■ Task description
Only the lines holding the string "bold" are needed; copy each of them from the data.

Before-and-after page screenshots
◆ ◆ ◆

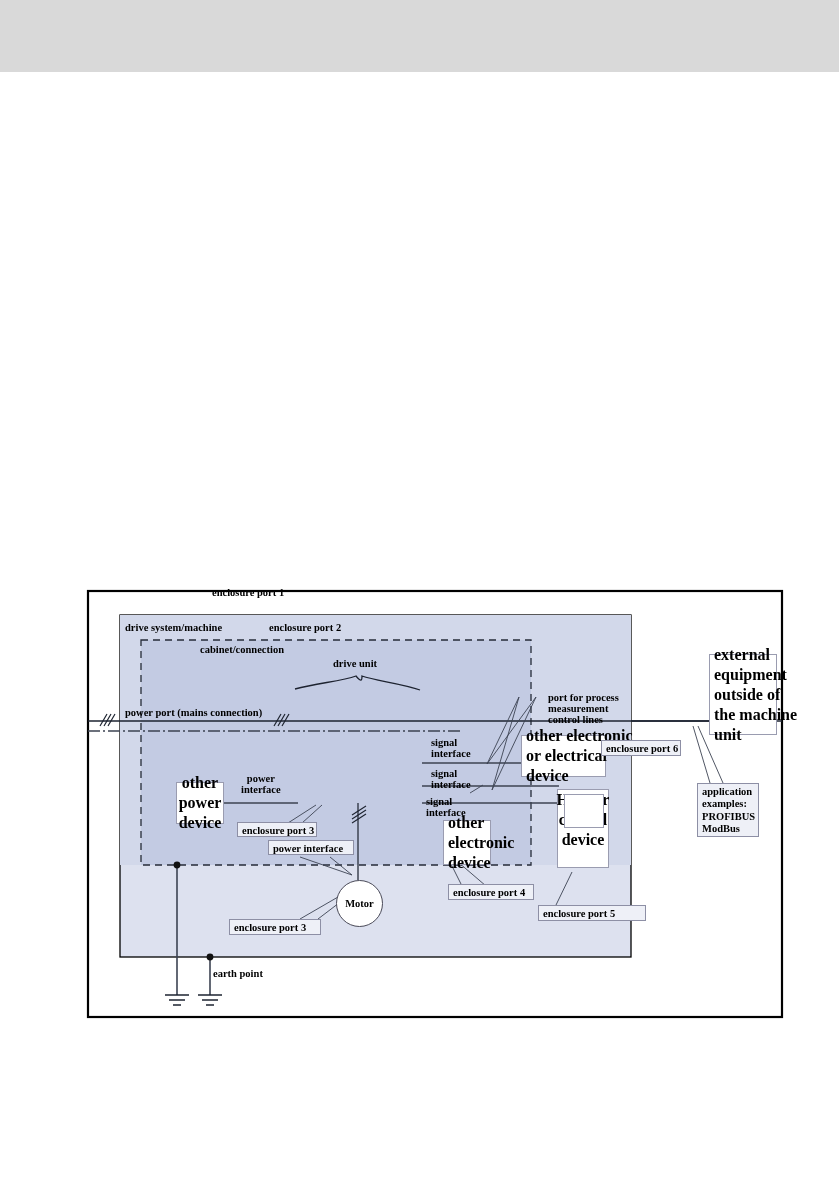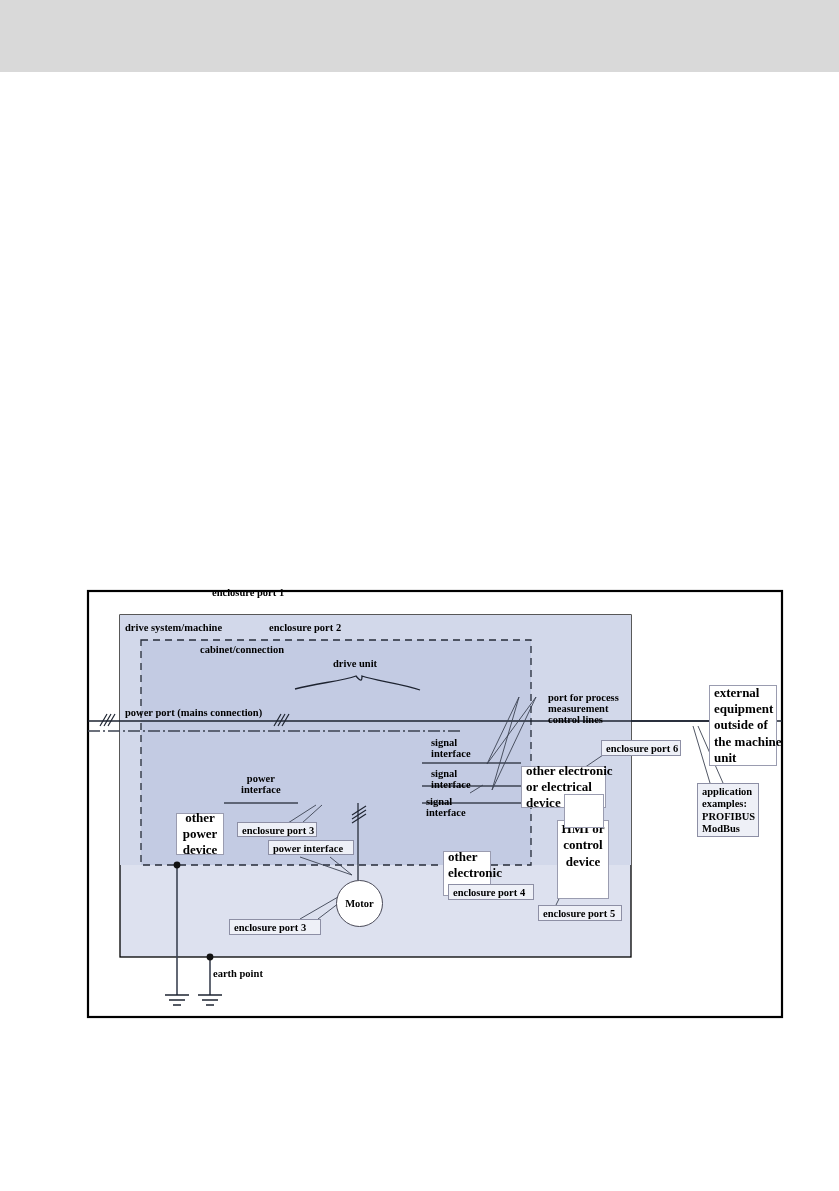--- a/index.html
+++ b/index.html
@@ -29,30 +29,29 @@
     padding:2px 4px;
     box-sizing:border-box;
     white-space:pre;
   }
   .whitebox{
     position:absolute;
     background:#ffffff;
     border:1px solid #9a9cb0;
     font-family:"Liberation Serif", serif;
     font-weight:bold;
-    font-size:13px;
+    font-size:16px;
     line-height:1.25;
     color:#000;
     box-sizing:border-box;
     white-space:pre;
     display:flex;
     align-items:center;
     justify-content:center;
     text-align:center;
-    margin-top:31px;
   }
   .whitebox.left{justify-content:flex-start;text-align:left;padding-left:4px;}
   .plain{position:absolute;font-weight:bold;font-size:10.5px;white-space:pre;}
   .motor-circle{
     position:absolute;border:1px solid #4a4a58;border-radius:50%;
     background:#ffffff;display:flex;align-items:center;justify-content:center;
     font-family:"Liberation Serif", serif;font-weight:bold;font-size:10.5px;
   }
   .efcbox{
     position:absolute;background:#ffffff;border:1px solid #6c6e80;
@@ -226,17 +225,17 @@
 ModBus</div>
 
   <div class="callout" style="left:237px;top:822px;width:80px;height:15px;">enclosure port 3</div>
 
   <div class="callout" style="left:268px;top:840px;width:86px;height:15px;">power interface</div>
 
   <div class="callout" style="left:229px;top:919px;width:92px;height:16px;">enclosure port 3</div>
 
   <div class="callout" style="left:448px;top:884px;width:86px;height:16px;">enclosure port 4</div>
 
-  <div class="callout" style="left:538px;top:905px;width:84px;height:16px;">enclosure port 5</div>
+  <div class="callout" style="left:538px;top:905px;width:108px;height:16px;">enclosure port 5</div>
 
   <div class="callout" style="left:601px;top:740px;width:80px;height:16px;">enclosure port 6</div>
 
 </div>
 
 </body></html>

◆ ◆ ◆

■ Solution to this problem
     font-weight:bold;
   .plain{position:absolute;font-weight:bold;font-size:10.5px;white-space:pre;}
     font-family:"Liberation Serif", serif;font-weight:bold;font-size:10.5px;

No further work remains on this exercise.